You can also modify the scale in a level for dramatic effect. For example, you can distort and stretch details in a racing game to increase the sense of speed. In Disneyland, many of the attractions are built at three-quarter scale for emphasis, and in first person shooters many of the motifs are compressed and repeated to intensify the experience.


Conclusion

It's impossible within the scope of this paper to cover all the aspects of an introduction to architecture and it's potential uses in game design. It should be clear however that going outside the standard references of the short history of computer game design can serve to widen the range of experiences possible in games. The importance of expanding that experience can't be underscored enough. Games and architecture have always been an important part of the way in which people express themselves. Architects continue to evolve this process over time and game designers could stand to learn a great deal by looking at how other design professionals have dealt with similar problems. As computer games develop with the ever-advancing technology there will be opportunities to express with much more subtlety the full range of human experience both real and imagined. Designing that experience is not the static application of a set of rules and principles. No set of rules or principles will make a boring game design idea a better one, and by the same token great game design ideas can only be made better with the smart application of the right principles.


Bibliography

Leon Battista Alberti, The Ten Books of Architecture, New York: Dover, 1987.
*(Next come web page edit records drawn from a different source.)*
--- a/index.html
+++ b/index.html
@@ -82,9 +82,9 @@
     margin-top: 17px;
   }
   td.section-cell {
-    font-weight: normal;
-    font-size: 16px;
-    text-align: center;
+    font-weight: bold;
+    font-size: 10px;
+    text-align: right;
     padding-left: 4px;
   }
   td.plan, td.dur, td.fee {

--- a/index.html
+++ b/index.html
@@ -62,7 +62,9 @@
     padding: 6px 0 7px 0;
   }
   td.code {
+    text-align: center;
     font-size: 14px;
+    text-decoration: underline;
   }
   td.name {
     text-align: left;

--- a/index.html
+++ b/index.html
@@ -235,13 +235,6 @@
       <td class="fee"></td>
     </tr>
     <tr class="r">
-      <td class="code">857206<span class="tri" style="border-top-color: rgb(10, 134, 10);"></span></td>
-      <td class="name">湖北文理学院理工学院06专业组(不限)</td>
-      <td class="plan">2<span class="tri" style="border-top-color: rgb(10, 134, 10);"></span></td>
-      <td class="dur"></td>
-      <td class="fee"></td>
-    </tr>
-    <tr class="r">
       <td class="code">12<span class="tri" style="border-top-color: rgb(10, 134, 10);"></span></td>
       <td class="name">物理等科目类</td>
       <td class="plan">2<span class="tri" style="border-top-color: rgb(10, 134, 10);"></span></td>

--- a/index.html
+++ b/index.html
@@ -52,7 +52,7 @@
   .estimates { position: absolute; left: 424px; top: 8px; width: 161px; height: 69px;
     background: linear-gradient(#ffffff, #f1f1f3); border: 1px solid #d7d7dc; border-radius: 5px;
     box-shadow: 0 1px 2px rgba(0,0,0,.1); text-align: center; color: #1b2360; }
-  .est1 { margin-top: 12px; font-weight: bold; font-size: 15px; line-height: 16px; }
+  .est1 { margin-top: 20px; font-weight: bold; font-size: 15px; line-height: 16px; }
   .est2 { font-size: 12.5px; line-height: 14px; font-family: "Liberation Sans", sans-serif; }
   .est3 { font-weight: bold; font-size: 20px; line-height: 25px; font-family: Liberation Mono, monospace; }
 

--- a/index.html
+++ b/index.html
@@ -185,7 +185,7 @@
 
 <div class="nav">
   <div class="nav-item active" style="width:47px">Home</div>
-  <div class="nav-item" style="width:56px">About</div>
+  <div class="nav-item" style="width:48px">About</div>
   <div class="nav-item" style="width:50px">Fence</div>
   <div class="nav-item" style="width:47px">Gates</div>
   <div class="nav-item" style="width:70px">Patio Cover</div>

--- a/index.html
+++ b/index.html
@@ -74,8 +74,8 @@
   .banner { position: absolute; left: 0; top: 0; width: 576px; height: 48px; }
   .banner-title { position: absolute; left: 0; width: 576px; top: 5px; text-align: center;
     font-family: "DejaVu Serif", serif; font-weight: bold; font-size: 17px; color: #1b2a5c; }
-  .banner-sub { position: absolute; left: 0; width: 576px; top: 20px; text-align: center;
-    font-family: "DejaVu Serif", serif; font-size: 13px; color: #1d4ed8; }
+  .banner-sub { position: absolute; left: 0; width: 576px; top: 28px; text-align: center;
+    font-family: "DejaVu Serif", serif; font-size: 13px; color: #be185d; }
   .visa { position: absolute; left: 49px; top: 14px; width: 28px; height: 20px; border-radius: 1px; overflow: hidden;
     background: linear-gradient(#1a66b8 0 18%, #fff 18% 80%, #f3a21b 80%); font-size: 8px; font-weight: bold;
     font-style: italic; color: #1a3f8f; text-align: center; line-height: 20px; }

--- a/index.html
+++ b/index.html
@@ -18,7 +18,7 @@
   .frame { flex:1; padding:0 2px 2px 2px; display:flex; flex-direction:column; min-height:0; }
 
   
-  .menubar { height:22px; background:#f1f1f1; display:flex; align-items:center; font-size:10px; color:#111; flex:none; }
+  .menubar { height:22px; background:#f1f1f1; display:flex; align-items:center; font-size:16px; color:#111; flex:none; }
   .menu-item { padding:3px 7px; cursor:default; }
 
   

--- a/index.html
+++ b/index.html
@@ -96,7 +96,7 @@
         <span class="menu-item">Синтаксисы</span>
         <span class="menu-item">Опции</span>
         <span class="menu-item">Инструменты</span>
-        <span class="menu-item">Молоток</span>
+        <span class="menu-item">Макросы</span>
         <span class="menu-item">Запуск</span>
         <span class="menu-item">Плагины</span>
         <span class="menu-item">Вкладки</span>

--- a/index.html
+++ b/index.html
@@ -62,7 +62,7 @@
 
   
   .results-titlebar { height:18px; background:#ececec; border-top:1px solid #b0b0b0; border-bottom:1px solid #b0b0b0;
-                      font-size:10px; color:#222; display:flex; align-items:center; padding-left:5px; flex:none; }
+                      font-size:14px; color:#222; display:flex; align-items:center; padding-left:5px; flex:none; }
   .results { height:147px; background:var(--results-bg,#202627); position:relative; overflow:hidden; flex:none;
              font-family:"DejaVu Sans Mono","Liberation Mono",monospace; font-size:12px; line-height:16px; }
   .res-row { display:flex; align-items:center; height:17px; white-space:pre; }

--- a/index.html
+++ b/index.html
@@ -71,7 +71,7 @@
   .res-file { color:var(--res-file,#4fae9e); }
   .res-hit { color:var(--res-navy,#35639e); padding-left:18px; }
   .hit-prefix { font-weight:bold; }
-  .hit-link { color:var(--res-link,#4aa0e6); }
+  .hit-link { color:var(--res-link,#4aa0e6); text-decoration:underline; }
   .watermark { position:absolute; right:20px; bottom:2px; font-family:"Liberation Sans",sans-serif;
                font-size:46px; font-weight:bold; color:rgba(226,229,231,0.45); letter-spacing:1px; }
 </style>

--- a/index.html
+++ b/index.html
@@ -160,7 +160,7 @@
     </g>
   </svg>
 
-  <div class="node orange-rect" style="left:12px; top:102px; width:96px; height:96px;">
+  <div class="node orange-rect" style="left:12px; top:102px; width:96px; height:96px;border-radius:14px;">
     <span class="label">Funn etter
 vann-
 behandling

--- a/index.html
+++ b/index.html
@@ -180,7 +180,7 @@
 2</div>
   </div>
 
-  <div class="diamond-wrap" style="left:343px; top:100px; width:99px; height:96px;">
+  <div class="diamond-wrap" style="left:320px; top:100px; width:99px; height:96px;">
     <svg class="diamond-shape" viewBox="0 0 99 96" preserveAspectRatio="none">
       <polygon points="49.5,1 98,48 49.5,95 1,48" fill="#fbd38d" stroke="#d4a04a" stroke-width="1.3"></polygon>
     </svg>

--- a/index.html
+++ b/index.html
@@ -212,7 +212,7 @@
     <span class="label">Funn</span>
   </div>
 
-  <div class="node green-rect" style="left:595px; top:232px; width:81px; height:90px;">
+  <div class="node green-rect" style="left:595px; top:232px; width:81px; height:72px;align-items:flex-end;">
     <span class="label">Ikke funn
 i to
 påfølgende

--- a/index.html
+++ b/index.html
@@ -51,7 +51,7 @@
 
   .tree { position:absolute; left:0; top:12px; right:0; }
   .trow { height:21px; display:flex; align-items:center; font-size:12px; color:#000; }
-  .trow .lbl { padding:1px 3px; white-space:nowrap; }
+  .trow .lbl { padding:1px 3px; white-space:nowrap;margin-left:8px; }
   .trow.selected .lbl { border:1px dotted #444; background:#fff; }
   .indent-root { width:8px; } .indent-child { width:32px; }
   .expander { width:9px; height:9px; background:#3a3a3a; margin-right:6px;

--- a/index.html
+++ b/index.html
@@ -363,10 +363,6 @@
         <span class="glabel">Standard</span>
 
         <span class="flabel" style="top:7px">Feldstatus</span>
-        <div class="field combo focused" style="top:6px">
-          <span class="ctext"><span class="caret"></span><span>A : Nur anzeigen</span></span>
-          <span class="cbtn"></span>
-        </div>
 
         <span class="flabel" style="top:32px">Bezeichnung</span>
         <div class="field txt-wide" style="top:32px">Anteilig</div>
Christopher Alexander et al., A Pattern Language, New York: Oxford University Press, 1977.

Francis D. Ching, Architecture: Form, Space, & Order, New York: John Wiley & Sons, 1996.

Banister Fletcher, Dan Cruickshank (Ed.), Andrew Saint (Ed.), Sir Banister Fletcher's a History of Architecture, Butterworth-Heinemann, 1996.

Kenneth Frampton, Modern Architecture: A Critical History, New York: Thames & Hudson, 1992.

Steven Holl, Parallax, New York: Princeton Architectural Press, 2000.

John Lobell, Between Silence and Light: Spirit in the Architecture of Louis I. Kahn, New York: Random House, 2000.

Richard Meier et al., Richard Meier: Architect, vol. 3, New York: Rizzoli, 1999.

Vitruvius Pollo, Ten Books on Architecture, New York: Dover, 1960.

Colin Rowe, Fred Koetter, Collage City, New York: MIT Press, 1984.